I've heard both that all the recordings were lost, and also that barely any were actually recorded in the first place, which matches up with other reports that the script was never actually finished. So I don't think the data needed to make a complete story was ever created in the first place.

Secret of Vulcan Fury went through at least three complete cast recording sessions (they had to do so many because the script getting mutated because the gameplay was completely broken). However, by the time of the third session, Maurice LaMarche had been brought in to dub for McCoy, as DeForest Kelley's health was failing to the point that he couldn't travel to the studio at that point. But multiple scripts were written for the game, and the game's scenarios, or at least some of them, were indeed mapped out and tested. The problem was that Interplay was relying on its own in-house engine that was doing some entirely radical things, graphics-wise, stuff that really hadn't been done before ... and, as Klingon Academy later proved, Interplay's in-house engines didn't always exactly work correctly. :lol:

It's entirely likely that the recordings still exist on a hard drive somewhere in California; Brian Fargo and Rebecca Heineman were both very big on archiving stuff before "oh, shit, we need to save everything" became A Thing in video gaming, although Fargo was ... not particularly good at it :lol:. Whether or not those recordings exist in a usable format, however, is another question entirely, particularly given how specialized audio recording equipment, hardware and software were at that time: It wasn't just a matter of putting on a headset and laying down all your dialogue in MP3 or WAV format back then and having a perfect digital master on a hard drive somewhere. It's entirely possible that the hardware needed to salvage those recordings would only exist in the hands of a few very specialized collectors anymore.

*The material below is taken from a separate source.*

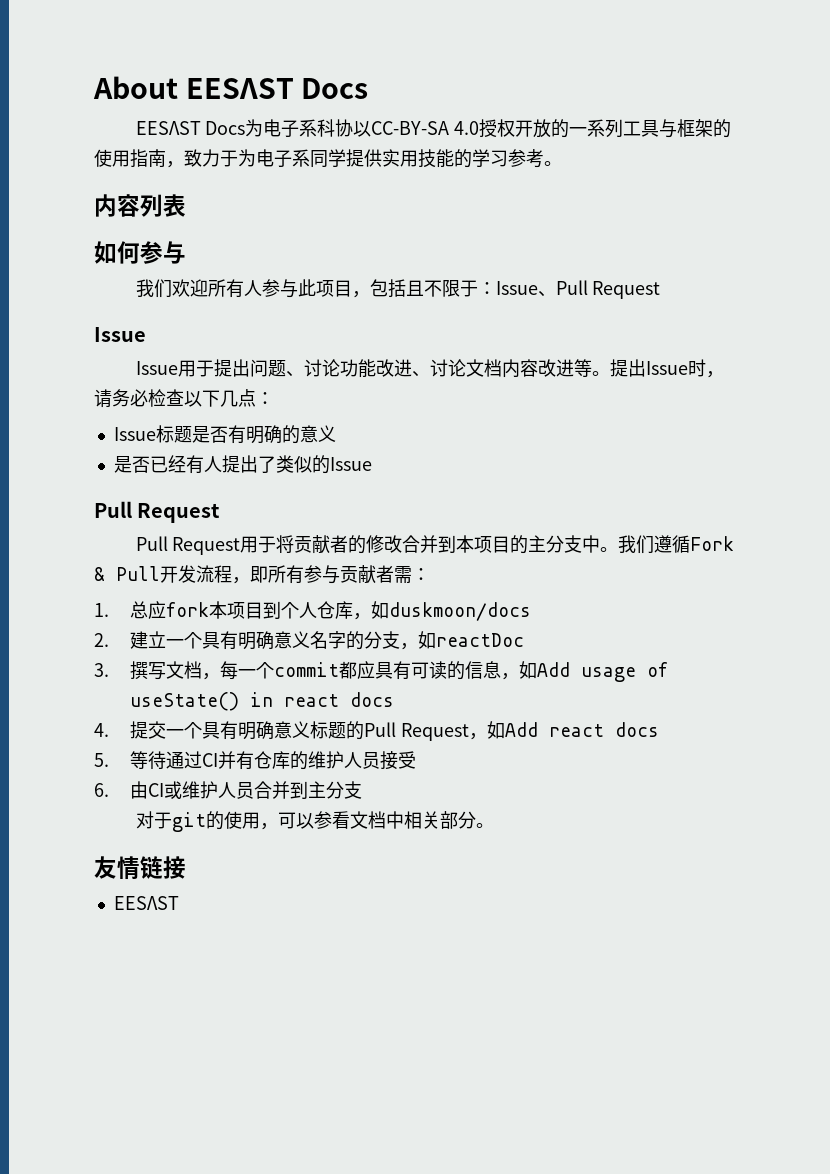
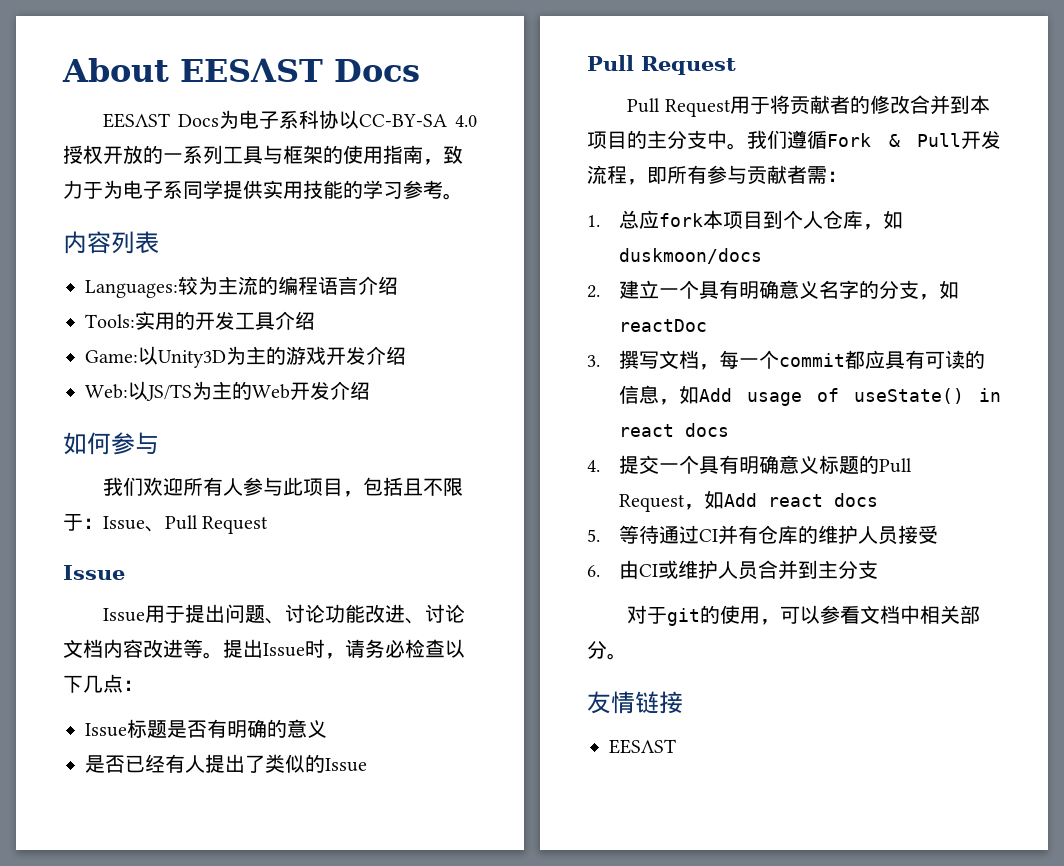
+ Languages:较为主流的编程语言介绍
+ Tools:实用的开发工具介绍
+ Game:以Unity3D为主的游戏开发介绍
+ Web:以JS/TS为主的Web开发介绍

FC used the first Unreal engine, IIRC, and I remember reading that they had trouble with it.

First Contact didn't just use Unreal 1 (which was a broken piece of shit on its best day), it was Microprose's very first attempt at making a game on Unreal 1, so it was really probably doomed from inception. They did manage to hack Unreal 1 enough to turn Klingon Honor Guard into being ... well, I wouldn't ever call it good, but it was at least playable.
 
I think KHG was pretty good - throwing a bat'leth across the room is always fun XD

If memory serves, the director of Klingon Honor Guard--Chris Clark, I think--was a high school friend of Tim Sweeney (of Epic), and ultimately appealed to Sweeney for his personal help to get Unreal 1 working properly in the game; this was after Microprose had already canceled First Contact due to having an absolute bitch of a time getting Unreal 1 to work.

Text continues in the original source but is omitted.